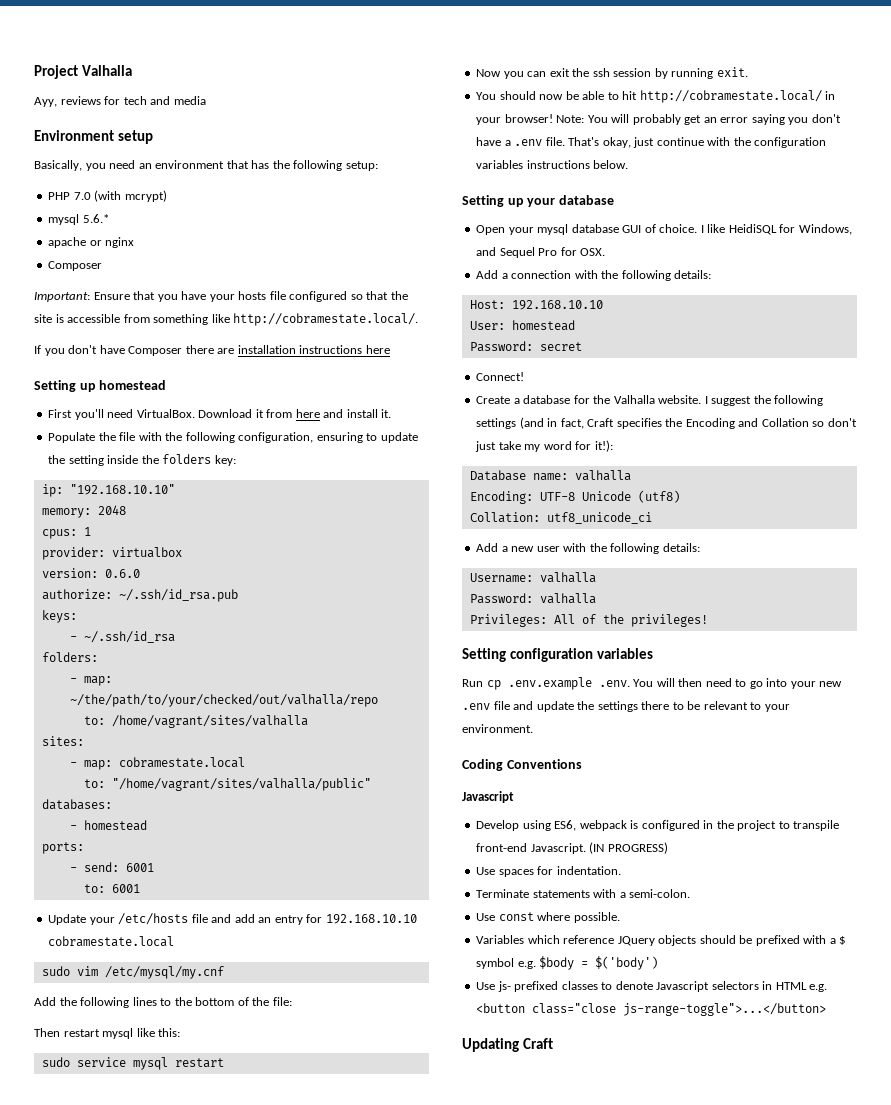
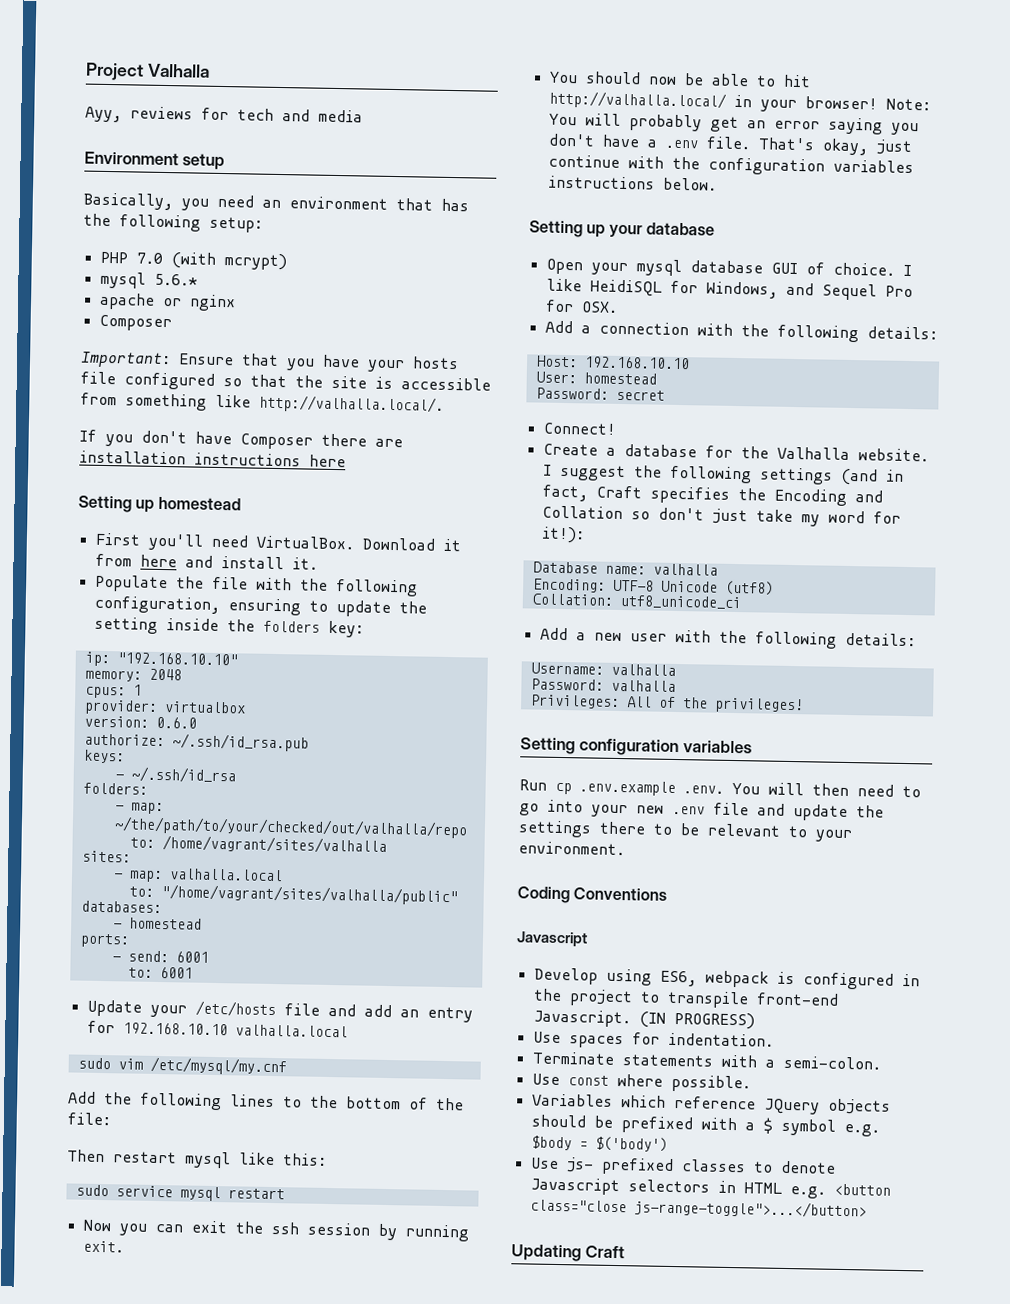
- Important: Ensure that you have your hosts file configured so that the site is accessible from something like http://cobramestate.local/.
+ Important: Ensure that you have your hosts file configured so that the site is accessible from something like http://valhalla.local/.
- - map: cobramestate.local
+ - map: valhalla.local
- Update your /etc/hosts file and add an entry for 192.168.10.10 cobramestate.local
+ Update your /etc/hosts file and add an entry for 192.168.10.10 valhalla.local
- You should now be able to hit http://cobramestate.local/ in your browser!
+ You should now be able to hit http://valhalla.local/ in your browser!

•••••

Task directions →
Return exactly the lines from the one containing "something like http://valhalla.local/." to the last line of the data, and nothing more.

Answer to this exercise →
+ Important: Ensure that you have your hosts file configured so that the site is accessible from something like http://valhalla.local/.
- - map: cobramestate.local
+ - map: valhalla.local
- Update your /etc/hosts file and add an entry for 192.168.10.10 cobramestate.local
+ Update your /etc/hosts file and add an entry for 192.168.10.10 valhalla.local
- You should now be able to hit http://cobramestate.local/ in your browser!
+ You should now be able to hit http://valhalla.local/ in your browser!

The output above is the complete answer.